- _Given information_:

=== Begin Enclosure ===

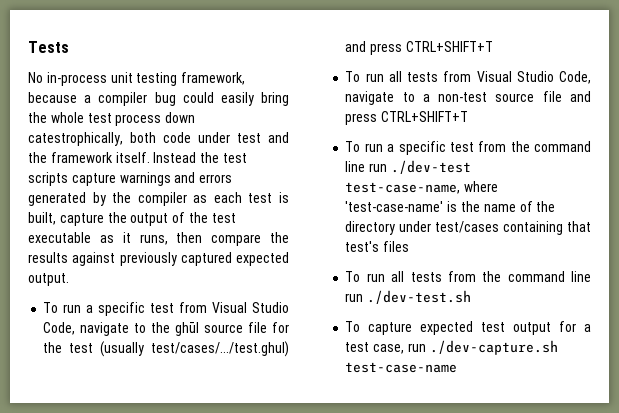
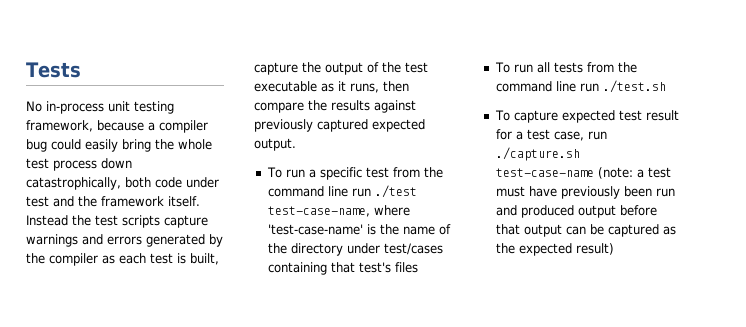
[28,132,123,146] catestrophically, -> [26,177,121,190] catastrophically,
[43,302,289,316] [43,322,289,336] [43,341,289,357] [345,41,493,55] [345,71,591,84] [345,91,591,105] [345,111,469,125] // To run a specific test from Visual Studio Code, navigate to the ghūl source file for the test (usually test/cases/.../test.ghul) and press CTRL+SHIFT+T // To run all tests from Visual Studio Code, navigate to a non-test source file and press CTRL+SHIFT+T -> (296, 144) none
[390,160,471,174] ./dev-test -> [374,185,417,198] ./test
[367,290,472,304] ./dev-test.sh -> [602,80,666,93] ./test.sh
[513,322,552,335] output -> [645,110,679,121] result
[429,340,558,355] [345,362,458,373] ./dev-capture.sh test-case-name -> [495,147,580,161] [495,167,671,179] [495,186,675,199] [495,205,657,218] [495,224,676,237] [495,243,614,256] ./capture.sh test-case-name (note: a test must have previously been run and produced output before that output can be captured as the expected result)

=== End Enclosure ===
=== Begin Enclosure ===

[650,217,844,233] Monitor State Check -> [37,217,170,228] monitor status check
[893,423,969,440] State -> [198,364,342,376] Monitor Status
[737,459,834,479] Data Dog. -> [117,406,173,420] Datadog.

=== End Enclosure ===
=== Begin Enclosure ===

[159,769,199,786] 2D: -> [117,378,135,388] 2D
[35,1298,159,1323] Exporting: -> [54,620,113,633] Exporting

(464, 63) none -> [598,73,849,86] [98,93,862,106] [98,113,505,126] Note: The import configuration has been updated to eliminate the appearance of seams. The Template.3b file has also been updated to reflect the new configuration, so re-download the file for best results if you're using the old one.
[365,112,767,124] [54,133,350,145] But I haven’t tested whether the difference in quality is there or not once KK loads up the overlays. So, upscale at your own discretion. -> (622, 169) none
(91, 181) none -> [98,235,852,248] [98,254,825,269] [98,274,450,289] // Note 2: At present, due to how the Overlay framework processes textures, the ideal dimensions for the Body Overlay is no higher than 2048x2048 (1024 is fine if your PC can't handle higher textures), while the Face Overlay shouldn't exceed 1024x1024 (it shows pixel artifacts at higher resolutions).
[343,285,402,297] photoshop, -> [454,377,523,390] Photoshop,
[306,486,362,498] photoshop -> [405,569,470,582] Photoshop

=== End Enclosure ===

- _Try it_: In the listing above, locate the line with "[365,112,767,124] [54,133,350,145] But" and the line with "[306,486,362,498] photoshop ->", then extract exactly those lines and every line between them, and nothing more.

- _Answer space_:
[365,112,767,124] [54,133,350,145] But I haven’t tested whether the difference in quality is there or not once KK loads up the overlays. So, upscale at your own discretion. -> (622, 169) none
(91, 181) none -> [98,235,852,248] [98,254,825,269] [98,274,450,289] // Note 2: At present, due to how the Overlay framework processes textures, the ideal dimensions for the Body Overlay is no higher than 2048x2048 (1024 is fine if your PC can't handle higher textures), while the Face Overlay shouldn't exceed 1024x1024 (it shows pixel artifacts at higher resolutions).
[343,285,402,297] photoshop, -> [454,377,523,390] Photoshop,
[306,486,362,498] photoshop -> [405,569,470,582] Photoshop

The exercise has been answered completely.